» Exercise objective: Within the material below, find each line bearing the word "generation" and present it.

» The data:

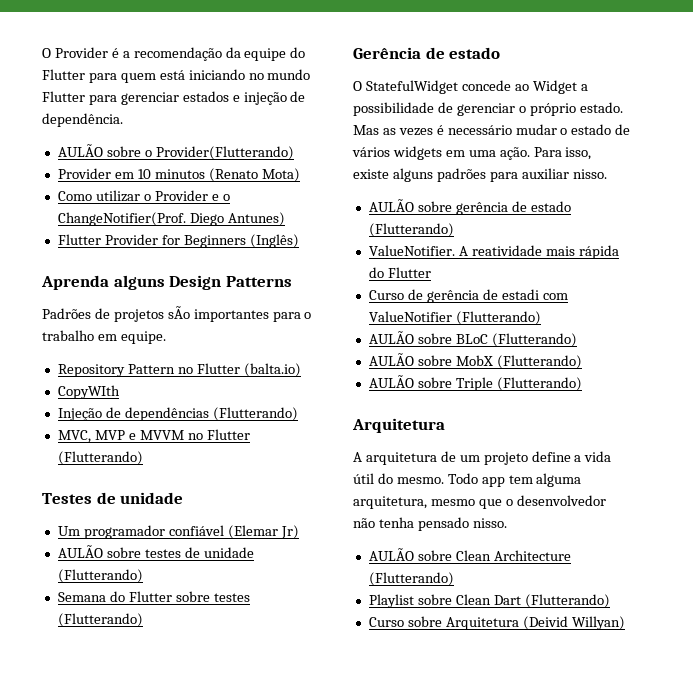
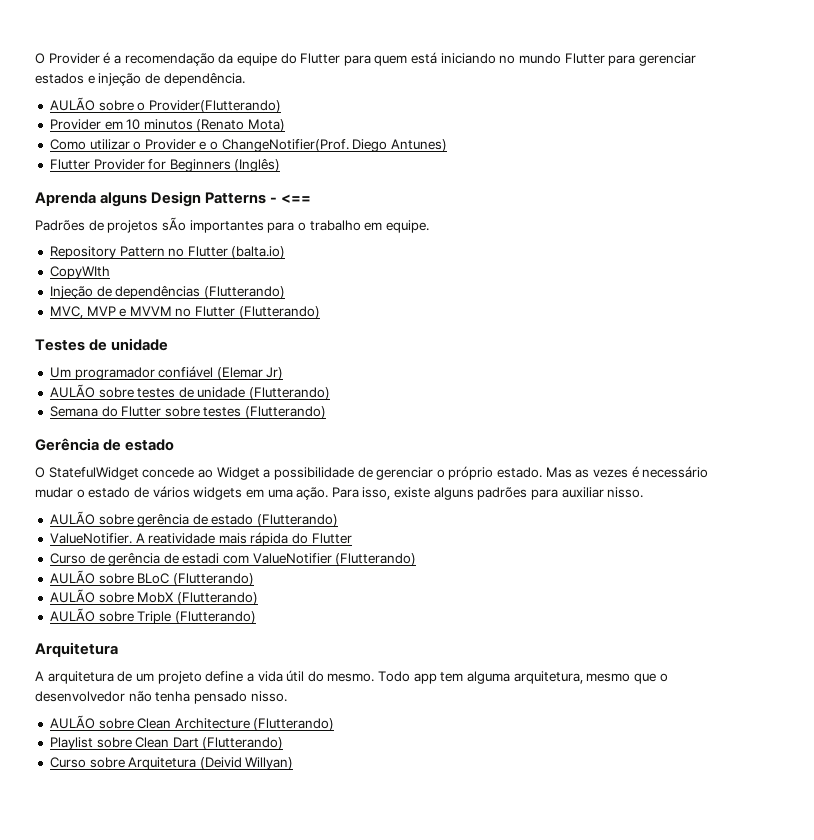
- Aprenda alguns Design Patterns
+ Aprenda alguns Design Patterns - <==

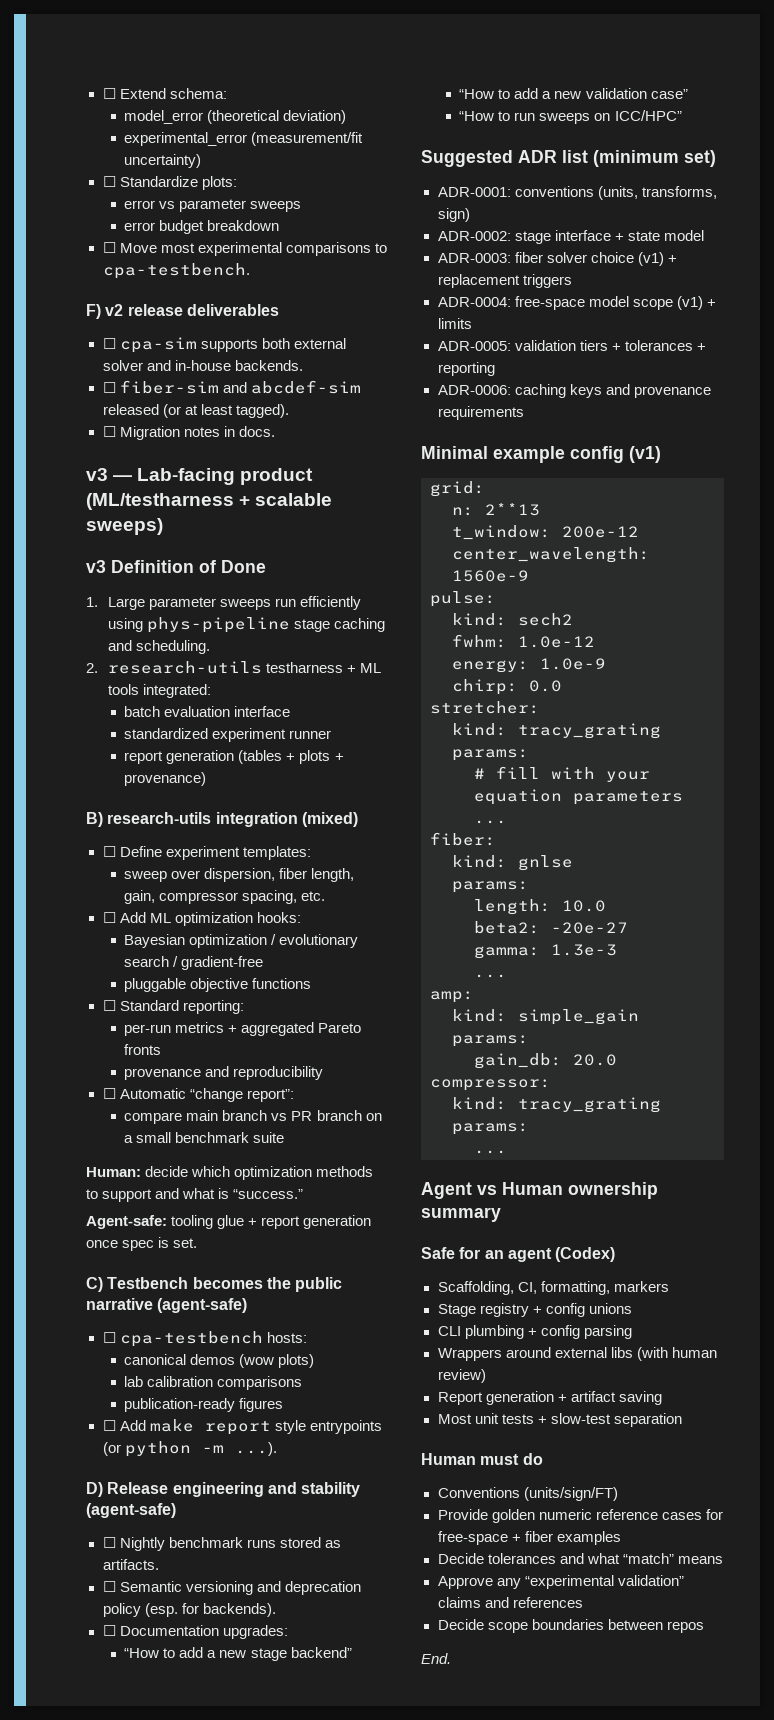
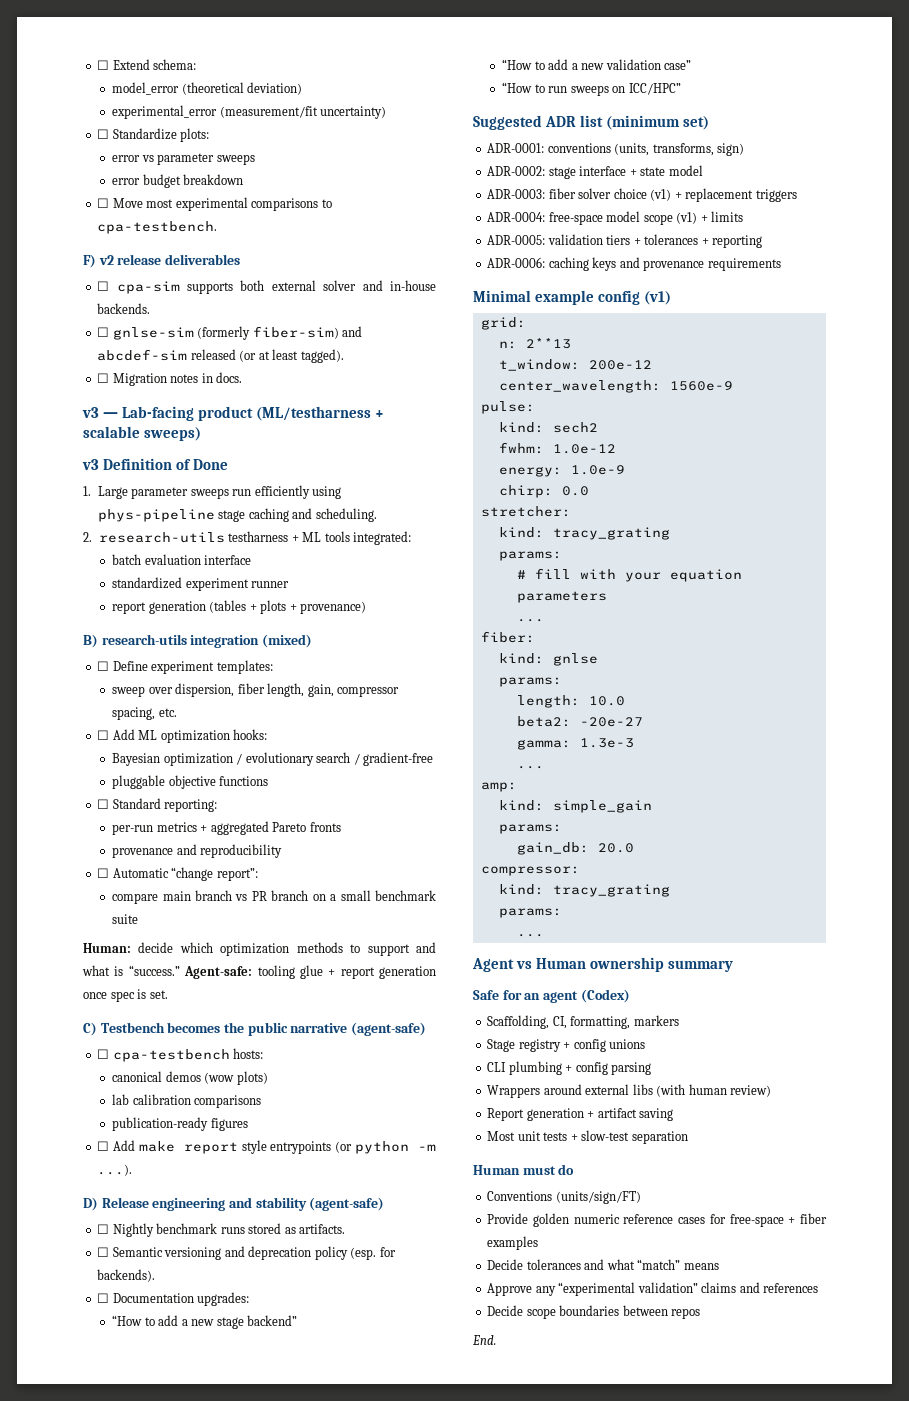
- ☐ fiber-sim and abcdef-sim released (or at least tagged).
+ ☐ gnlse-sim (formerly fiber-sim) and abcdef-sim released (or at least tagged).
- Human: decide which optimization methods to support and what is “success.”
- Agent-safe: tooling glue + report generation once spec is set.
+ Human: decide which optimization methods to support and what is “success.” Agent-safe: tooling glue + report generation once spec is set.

* * *

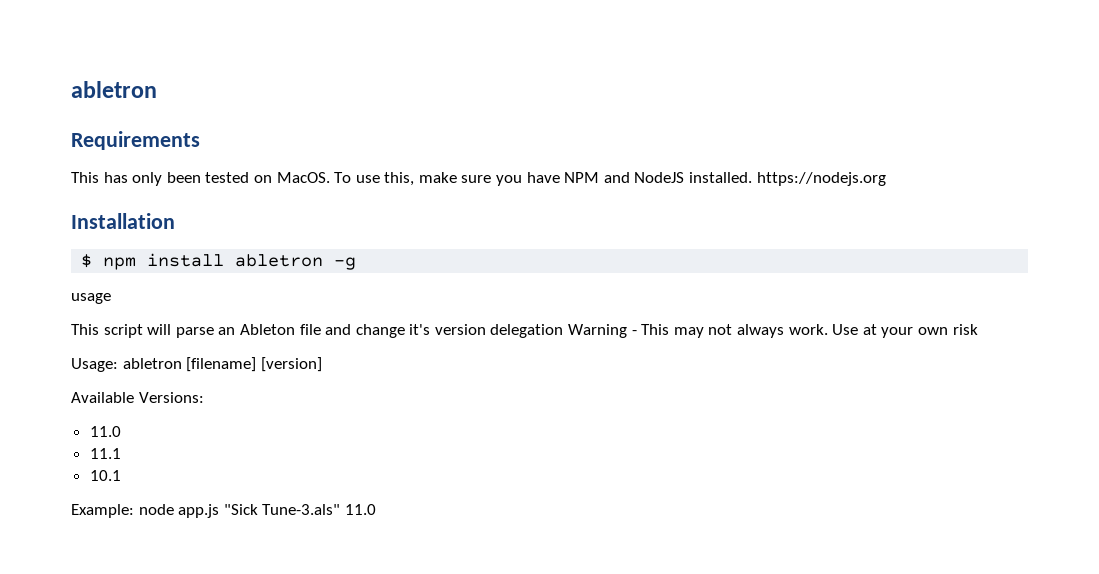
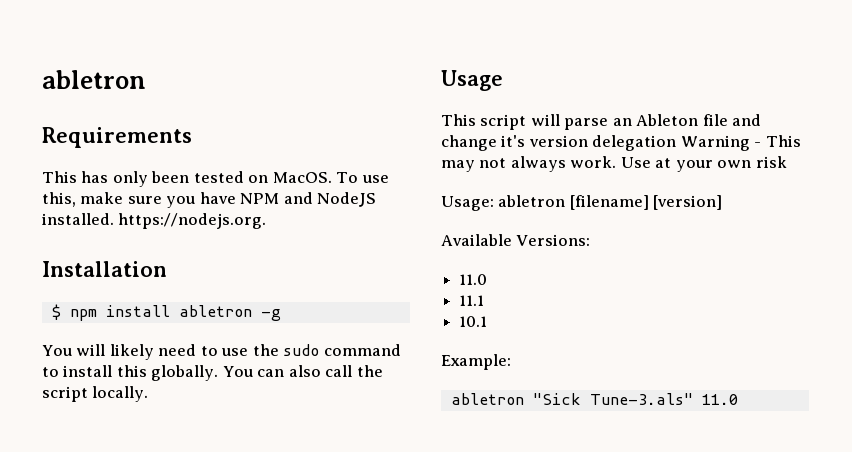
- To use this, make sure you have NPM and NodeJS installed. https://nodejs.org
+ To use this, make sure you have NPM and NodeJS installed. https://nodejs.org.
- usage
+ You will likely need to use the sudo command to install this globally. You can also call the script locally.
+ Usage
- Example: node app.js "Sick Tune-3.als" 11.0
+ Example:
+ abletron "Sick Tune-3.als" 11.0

==

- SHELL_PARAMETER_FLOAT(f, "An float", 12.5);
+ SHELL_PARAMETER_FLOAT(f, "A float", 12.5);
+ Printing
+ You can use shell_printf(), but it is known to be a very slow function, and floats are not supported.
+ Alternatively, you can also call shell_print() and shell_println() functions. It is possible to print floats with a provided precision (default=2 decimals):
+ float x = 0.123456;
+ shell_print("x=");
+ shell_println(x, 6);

» Answer area:
- Agent-safe: tooling glue + report generation once spec is set.
+ Human: decide which optimization methods to support and what is “success.” Agent-safe: tooling glue + report generation once spec is set.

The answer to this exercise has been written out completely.